_Code change snippets:_
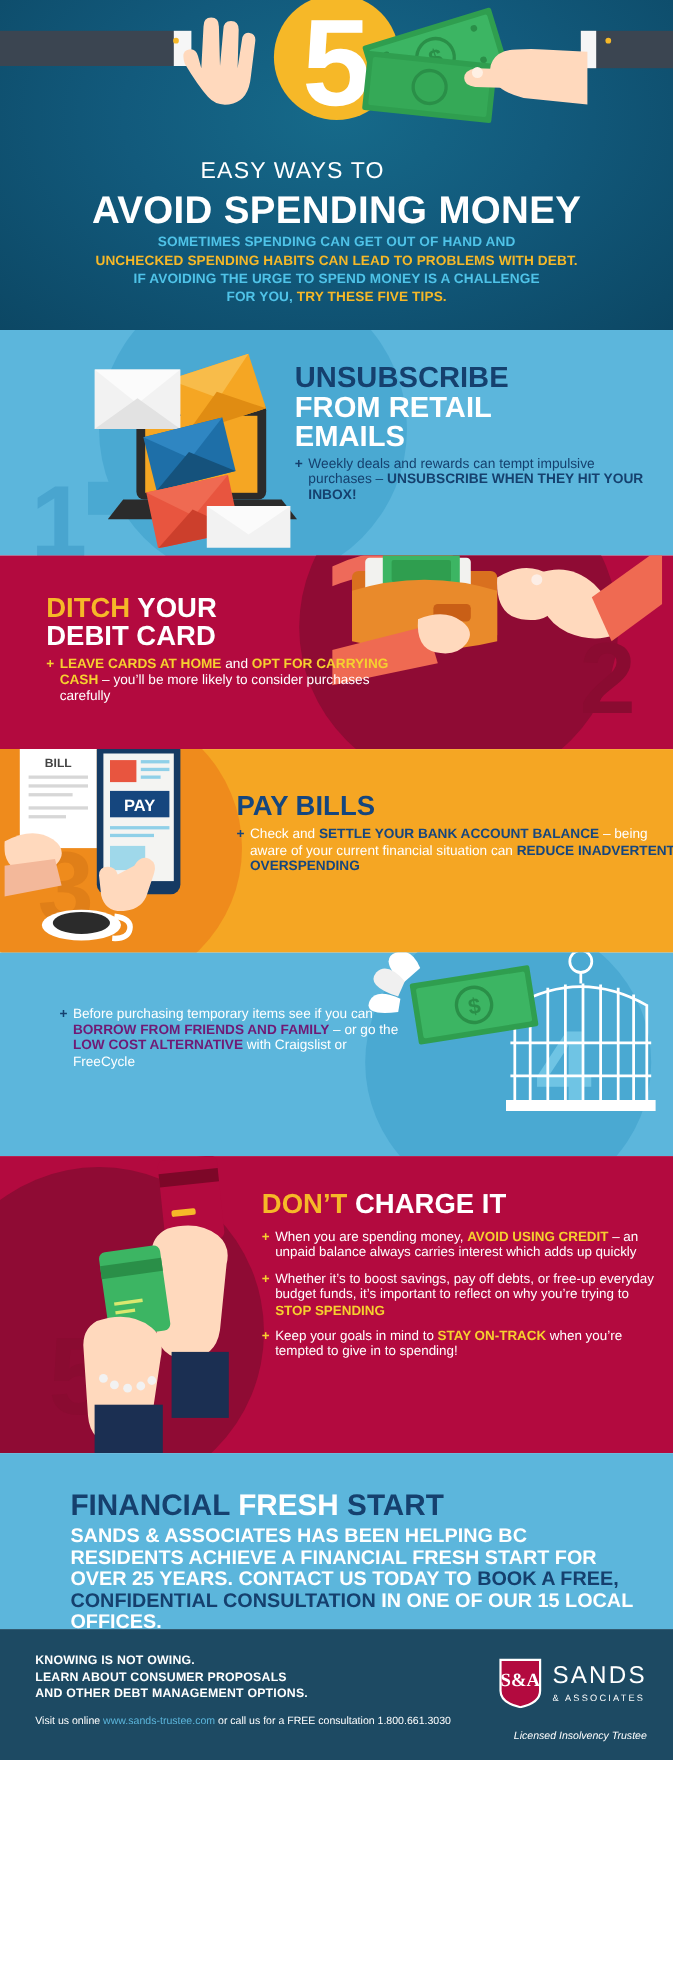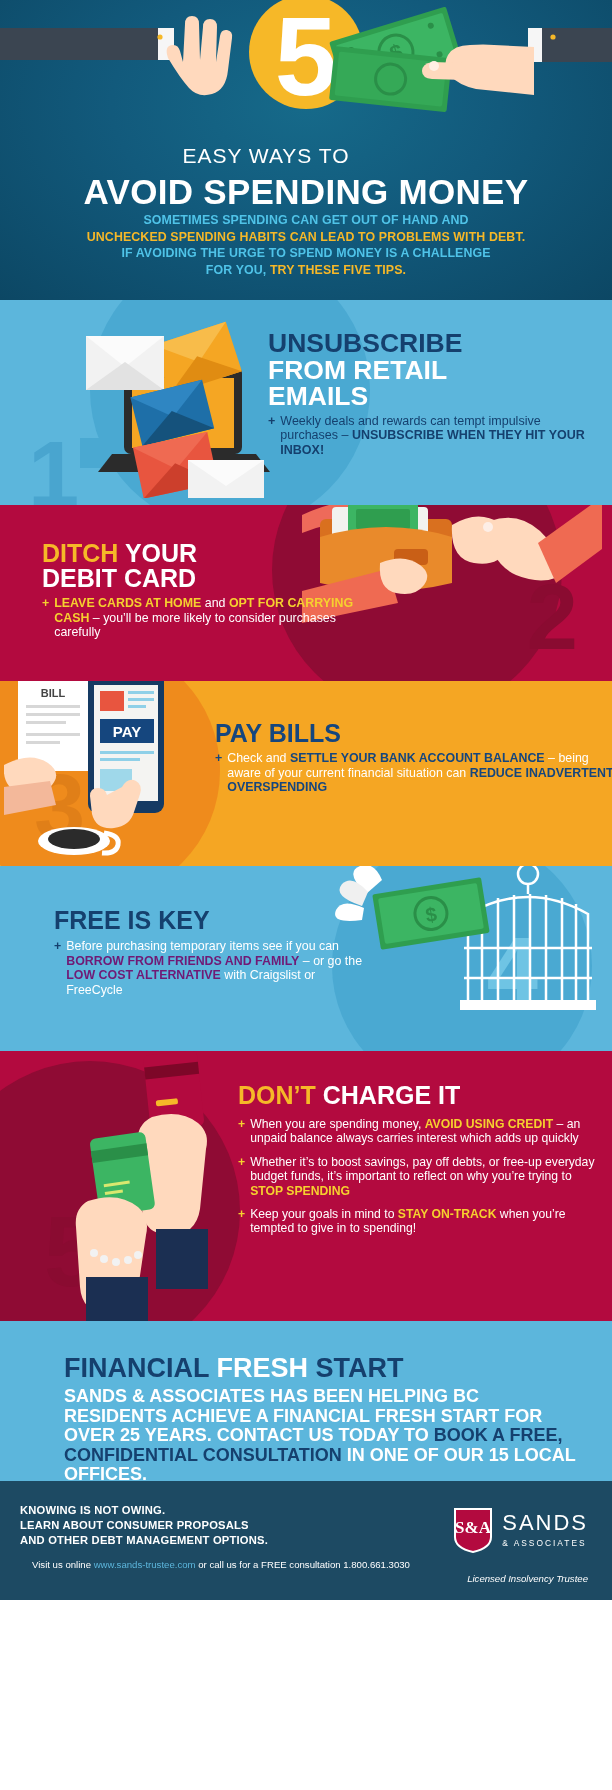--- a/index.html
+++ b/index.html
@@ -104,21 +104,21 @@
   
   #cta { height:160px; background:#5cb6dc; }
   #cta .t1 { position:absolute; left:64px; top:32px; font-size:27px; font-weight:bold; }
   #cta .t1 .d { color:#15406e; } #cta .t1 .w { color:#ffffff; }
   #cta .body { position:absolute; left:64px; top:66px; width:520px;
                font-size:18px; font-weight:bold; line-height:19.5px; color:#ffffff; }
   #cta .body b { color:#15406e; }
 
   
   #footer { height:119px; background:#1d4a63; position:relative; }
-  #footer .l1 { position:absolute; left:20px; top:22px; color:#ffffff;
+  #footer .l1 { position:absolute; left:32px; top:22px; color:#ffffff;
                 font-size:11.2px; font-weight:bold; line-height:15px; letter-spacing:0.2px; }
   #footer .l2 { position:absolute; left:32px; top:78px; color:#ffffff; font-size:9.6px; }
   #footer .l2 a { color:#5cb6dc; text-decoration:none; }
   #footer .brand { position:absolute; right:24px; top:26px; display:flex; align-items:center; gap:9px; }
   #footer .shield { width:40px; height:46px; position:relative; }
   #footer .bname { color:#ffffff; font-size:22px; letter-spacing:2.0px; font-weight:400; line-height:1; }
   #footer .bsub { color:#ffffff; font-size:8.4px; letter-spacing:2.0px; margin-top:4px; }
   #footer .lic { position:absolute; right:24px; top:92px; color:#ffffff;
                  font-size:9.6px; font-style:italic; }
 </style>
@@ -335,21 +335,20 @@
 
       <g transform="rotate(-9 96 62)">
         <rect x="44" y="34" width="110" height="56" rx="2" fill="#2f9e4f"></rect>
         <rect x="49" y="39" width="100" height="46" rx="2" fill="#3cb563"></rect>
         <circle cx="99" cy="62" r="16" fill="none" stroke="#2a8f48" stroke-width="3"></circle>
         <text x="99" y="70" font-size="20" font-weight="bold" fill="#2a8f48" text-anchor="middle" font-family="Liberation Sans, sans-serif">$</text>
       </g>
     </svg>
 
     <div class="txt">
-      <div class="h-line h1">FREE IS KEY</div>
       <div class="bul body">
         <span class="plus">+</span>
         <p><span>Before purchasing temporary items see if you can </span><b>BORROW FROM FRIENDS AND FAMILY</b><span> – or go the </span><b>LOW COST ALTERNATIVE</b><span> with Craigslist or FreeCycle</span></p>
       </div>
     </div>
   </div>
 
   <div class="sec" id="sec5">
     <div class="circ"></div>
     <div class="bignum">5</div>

--

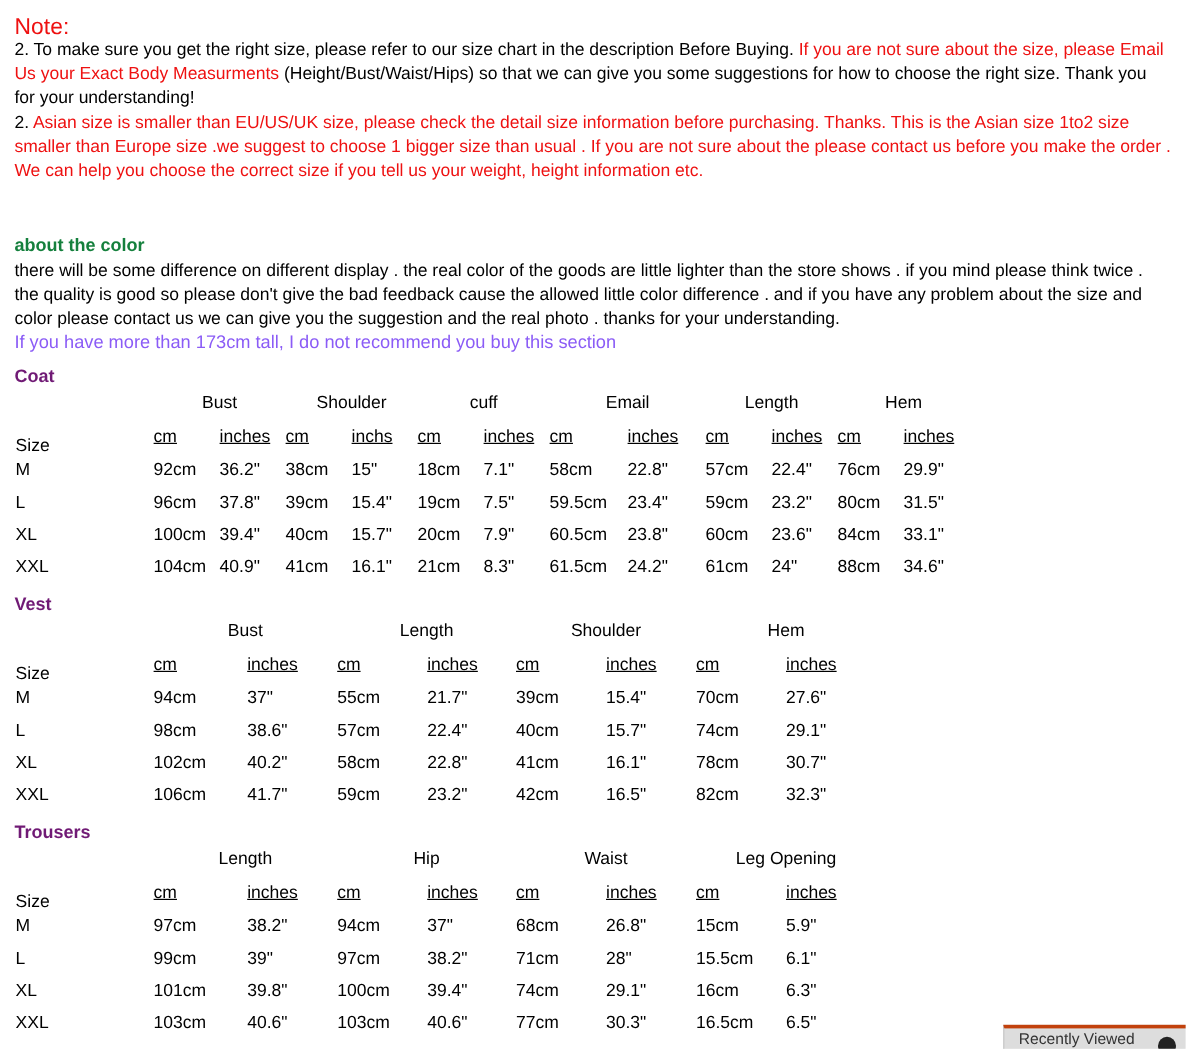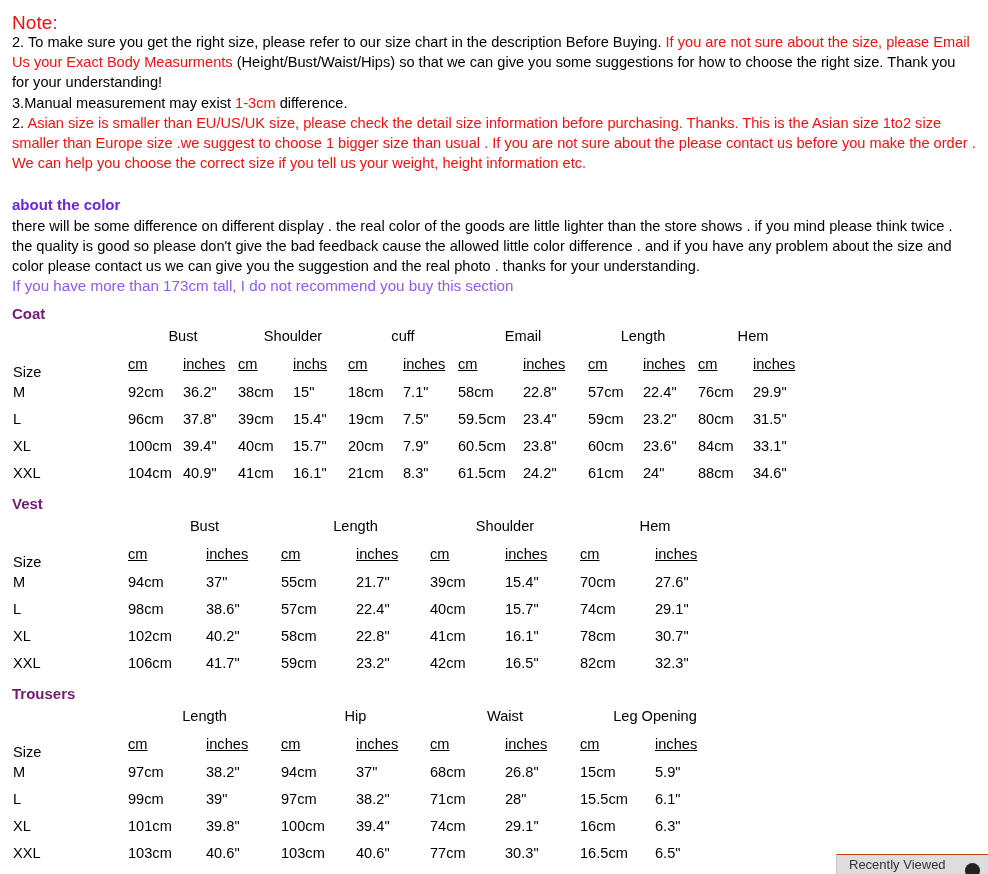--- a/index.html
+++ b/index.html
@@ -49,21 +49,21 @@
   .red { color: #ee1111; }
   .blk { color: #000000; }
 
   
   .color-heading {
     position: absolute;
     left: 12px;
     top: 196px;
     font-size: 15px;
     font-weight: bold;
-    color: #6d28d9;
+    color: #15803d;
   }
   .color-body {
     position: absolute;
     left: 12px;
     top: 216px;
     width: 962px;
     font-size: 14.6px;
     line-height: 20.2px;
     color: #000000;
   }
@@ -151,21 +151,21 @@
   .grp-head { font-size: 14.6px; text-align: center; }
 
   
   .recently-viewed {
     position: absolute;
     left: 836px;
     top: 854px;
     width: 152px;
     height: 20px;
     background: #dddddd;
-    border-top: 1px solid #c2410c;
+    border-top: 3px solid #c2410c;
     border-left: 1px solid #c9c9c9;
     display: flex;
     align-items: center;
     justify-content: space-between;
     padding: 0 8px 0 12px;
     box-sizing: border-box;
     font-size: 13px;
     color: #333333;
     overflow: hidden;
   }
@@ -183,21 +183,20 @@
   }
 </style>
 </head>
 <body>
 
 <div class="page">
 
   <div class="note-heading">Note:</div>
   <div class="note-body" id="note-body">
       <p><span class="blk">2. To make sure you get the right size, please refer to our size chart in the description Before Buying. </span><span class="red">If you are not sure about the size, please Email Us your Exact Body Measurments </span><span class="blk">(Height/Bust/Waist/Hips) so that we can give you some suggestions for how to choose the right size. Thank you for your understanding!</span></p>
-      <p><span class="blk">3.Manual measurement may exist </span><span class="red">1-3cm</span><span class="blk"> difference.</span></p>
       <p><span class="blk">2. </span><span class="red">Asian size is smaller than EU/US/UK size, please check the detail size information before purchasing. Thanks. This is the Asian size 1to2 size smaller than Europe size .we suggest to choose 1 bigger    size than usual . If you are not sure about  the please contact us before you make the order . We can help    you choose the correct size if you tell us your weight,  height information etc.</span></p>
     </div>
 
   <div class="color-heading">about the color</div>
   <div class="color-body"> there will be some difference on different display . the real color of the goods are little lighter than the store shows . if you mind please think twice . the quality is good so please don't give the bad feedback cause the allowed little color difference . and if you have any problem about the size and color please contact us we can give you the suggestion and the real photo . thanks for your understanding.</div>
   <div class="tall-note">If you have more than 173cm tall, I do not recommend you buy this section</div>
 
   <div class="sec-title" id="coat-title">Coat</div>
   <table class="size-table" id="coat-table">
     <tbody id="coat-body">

...

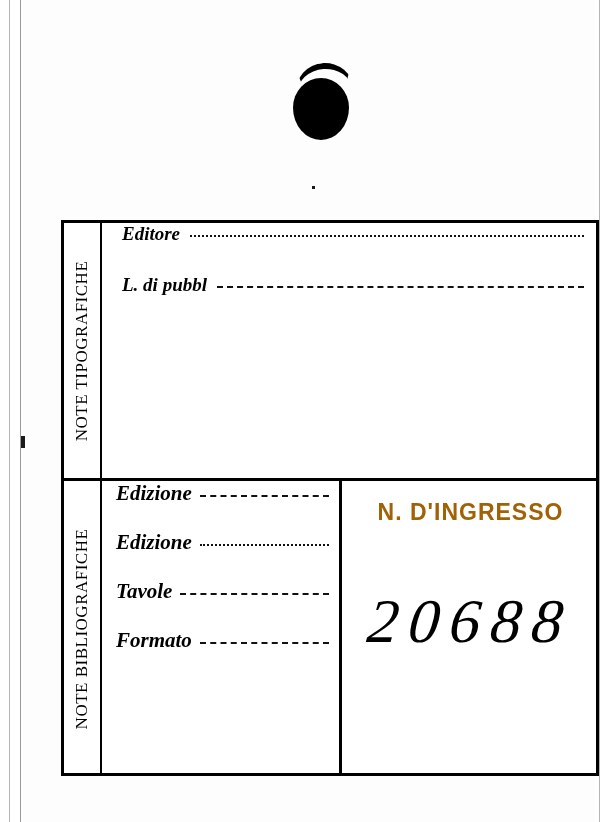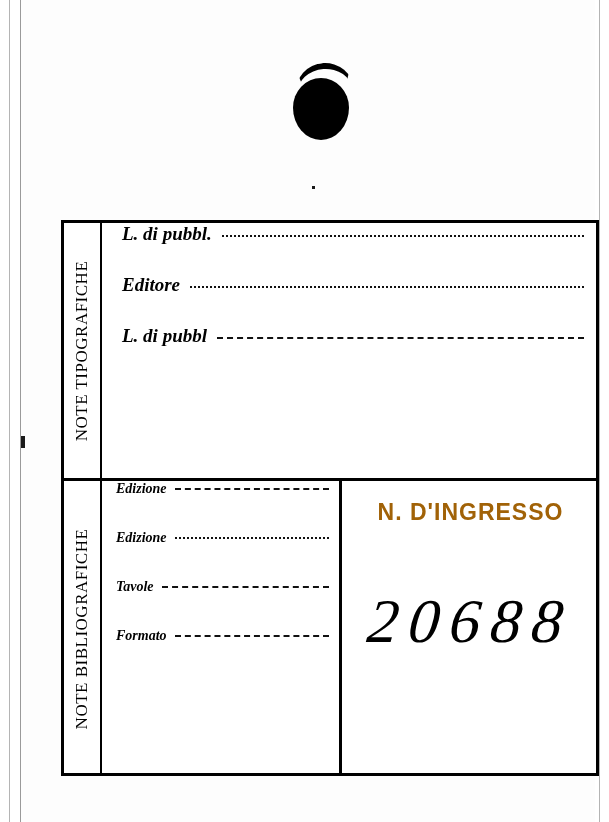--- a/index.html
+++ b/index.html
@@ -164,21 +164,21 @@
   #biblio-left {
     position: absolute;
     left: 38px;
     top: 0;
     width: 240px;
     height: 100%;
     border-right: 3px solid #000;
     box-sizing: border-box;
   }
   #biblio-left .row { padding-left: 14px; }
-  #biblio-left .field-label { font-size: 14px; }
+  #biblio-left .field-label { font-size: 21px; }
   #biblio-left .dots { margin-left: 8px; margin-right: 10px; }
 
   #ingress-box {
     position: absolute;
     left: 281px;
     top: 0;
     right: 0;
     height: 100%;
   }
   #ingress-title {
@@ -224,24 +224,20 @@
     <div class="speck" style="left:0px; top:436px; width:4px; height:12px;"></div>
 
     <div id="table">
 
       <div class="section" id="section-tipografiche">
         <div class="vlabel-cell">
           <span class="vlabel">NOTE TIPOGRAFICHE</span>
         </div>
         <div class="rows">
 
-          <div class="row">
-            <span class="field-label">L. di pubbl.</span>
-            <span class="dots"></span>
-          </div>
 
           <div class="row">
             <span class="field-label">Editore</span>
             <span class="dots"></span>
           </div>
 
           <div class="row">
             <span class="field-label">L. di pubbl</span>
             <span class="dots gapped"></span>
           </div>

_Task to complete:_
Each line of the data in which the string "border" appears needs to be copied.

_Written solution:_
-    border-top: 1px solid #c2410c;
+    border-top: 3px solid #c2410c;
     border-left: 1px solid #c9c9c9;
     box-sizing: border-box;
     border-right: 3px solid #000;
     box-sizing: border-box;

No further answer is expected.